Similarly, a person using a system may be represented as a different actor because of playing different roles. For example, user "Joe" could be playing the role of a Customer when using an Automated Teller Machine to withdraw cash from his own account or playing the role of a Bank Teller when using the system to restock the cash drawer on behalf of the bank.

Actors are often working on behalf of someone else. Cockburn writes that "These days I write 'sales rep for the customer' or 'clerk for the marketing department' to capture that the user of the system is acting for someone else." This tells the project that the "user interface and security clearances" should be designed for the sales rep and clerk, but that the customer and marketing department are the roles concerned about the results.

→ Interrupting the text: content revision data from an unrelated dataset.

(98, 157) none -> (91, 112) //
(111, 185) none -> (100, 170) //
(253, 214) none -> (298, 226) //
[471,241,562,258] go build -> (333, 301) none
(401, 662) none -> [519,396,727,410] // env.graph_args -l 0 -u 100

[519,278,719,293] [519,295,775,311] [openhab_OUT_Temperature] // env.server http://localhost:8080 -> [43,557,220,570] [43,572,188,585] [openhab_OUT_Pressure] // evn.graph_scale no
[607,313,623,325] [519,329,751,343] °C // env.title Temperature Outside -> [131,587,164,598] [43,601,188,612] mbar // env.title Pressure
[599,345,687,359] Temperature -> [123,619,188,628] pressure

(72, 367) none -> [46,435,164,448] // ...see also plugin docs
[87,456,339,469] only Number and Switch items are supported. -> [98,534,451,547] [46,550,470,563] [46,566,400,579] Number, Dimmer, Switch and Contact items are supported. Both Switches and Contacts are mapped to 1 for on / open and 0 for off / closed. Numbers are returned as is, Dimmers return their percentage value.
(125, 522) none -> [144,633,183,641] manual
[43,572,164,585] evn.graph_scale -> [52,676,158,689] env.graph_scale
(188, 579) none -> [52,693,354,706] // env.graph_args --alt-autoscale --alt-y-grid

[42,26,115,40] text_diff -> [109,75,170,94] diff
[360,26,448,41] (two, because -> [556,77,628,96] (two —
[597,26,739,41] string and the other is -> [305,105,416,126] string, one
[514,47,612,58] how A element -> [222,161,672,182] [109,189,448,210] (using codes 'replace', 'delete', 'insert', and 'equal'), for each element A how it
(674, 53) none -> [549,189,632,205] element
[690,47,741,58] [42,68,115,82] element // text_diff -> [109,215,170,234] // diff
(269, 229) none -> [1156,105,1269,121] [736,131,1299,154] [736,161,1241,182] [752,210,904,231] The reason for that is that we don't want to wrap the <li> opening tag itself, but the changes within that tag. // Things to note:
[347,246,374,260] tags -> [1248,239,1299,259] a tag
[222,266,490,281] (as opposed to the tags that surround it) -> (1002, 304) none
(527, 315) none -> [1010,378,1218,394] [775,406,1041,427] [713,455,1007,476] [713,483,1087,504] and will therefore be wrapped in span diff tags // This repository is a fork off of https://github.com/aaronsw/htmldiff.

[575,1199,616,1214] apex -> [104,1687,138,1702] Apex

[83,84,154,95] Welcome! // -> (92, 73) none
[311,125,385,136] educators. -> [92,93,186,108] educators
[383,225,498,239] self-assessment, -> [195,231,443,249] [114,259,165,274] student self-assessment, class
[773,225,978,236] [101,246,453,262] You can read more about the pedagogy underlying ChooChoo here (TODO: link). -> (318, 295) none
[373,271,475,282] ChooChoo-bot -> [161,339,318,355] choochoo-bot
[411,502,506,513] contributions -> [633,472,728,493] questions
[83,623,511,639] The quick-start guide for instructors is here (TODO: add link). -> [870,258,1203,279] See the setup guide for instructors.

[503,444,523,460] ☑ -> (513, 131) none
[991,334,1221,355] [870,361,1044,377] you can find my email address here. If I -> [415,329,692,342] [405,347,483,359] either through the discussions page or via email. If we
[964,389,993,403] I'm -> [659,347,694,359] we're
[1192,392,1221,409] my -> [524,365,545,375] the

A stakeholder may play both an active and an inactive role: for example, a Consumer is both a "mass-market purchaser" (not interacting with the system) and a User (an actor, actively interacting with the purchased product). In turn, a User is both a "normal operator" (an actor using the system for its intended purpose) and a "functional beneficiary" (a stakeholder who benefits from the use of the system). For example, when user "Joe" withdraws cash from his account, he is operating the Automated Teller Machine and obtaining a result on his own behalf.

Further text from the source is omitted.